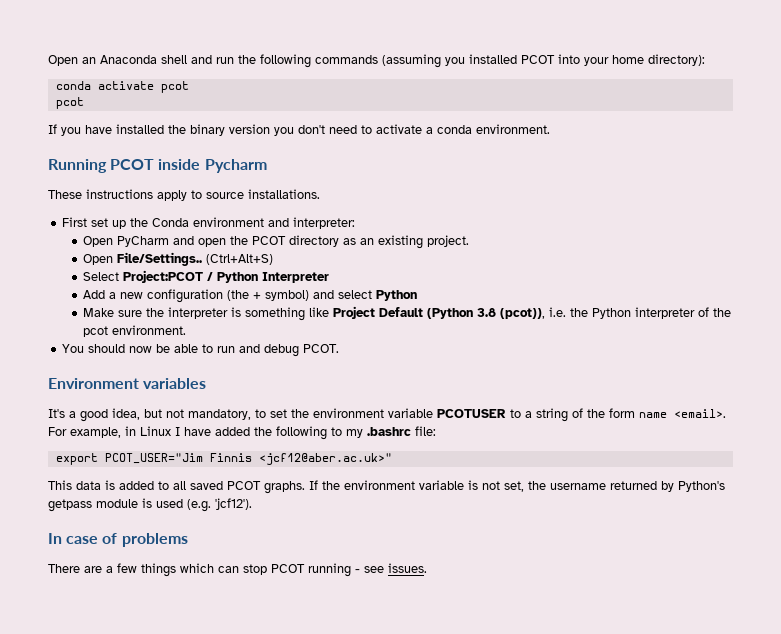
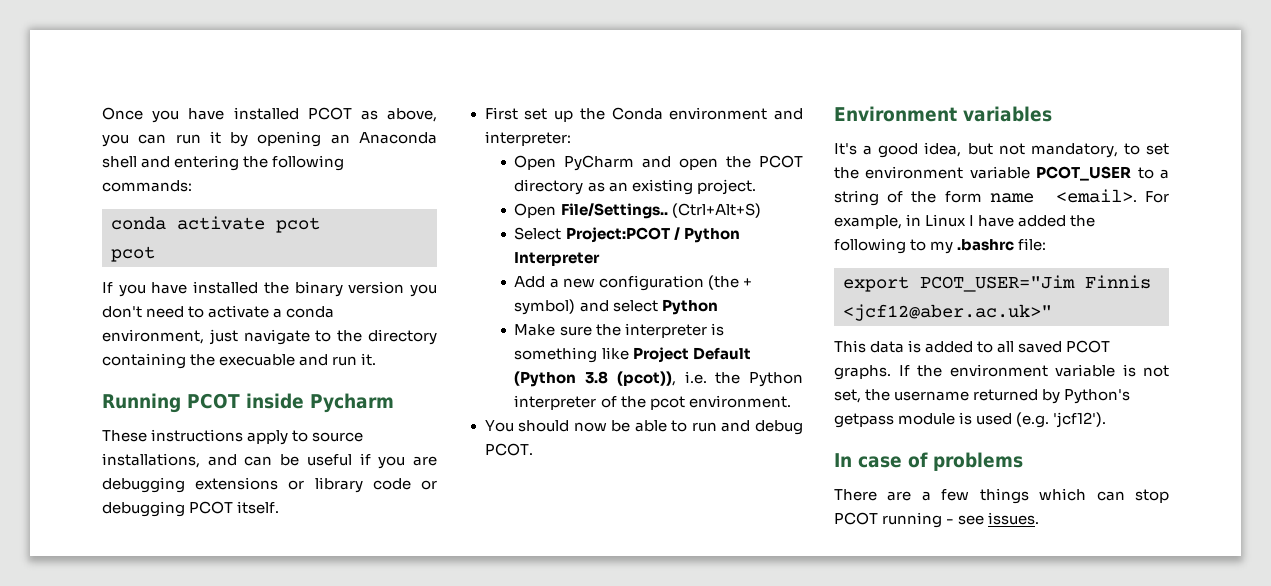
[48,55,78,66] Open -> [102,107,437,123] [102,131,322,147] Once you have installed PCOT as above, you can run it by opening
[216,54,705,68] run the following commands (assuming you installed PCOT into your home directory): -> [174,155,345,171] [102,180,192,192] entering the following commands:
[476,124,550,134] environment. -> [102,329,438,345] [102,353,377,369] environment, just navigate to the directory containing the execuable and run it.
[248,189,320,199] installations. -> [102,453,438,469] [102,477,437,493] [102,501,280,517] installations, and can be useful if you are debugging extensions or library code or debugging PCOT itself.
[437,409,506,418] PCOTUSER -> [1036,166,1132,181] PCOT_USER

++++++

What you should do –
Would you repeat the entries exactly, keeping the images out?

Response box –
[48,55,78,66] Open -> [102,107,437,123] [102,131,322,147] Once you have installed PCOT as above, you can run it by opening
[216,54,705,68] run the following commands (assuming you installed PCOT into your home directory): -> [174,155,345,171] [102,180,192,192] entering the following commands:
[476,124,550,134] environment. -> [102,329,438,345] [102,353,377,369] environment, just navigate to the directory containing the execuable and run it.
[248,189,320,199] installations. -> [102,453,438,469] [102,477,437,493] [102,501,280,517] installations, and can be useful if you are debugging extensions or library code or debugging PCOT itself.
[437,409,506,418] PCOTUSER -> [1036,166,1132,181] PCOT_USER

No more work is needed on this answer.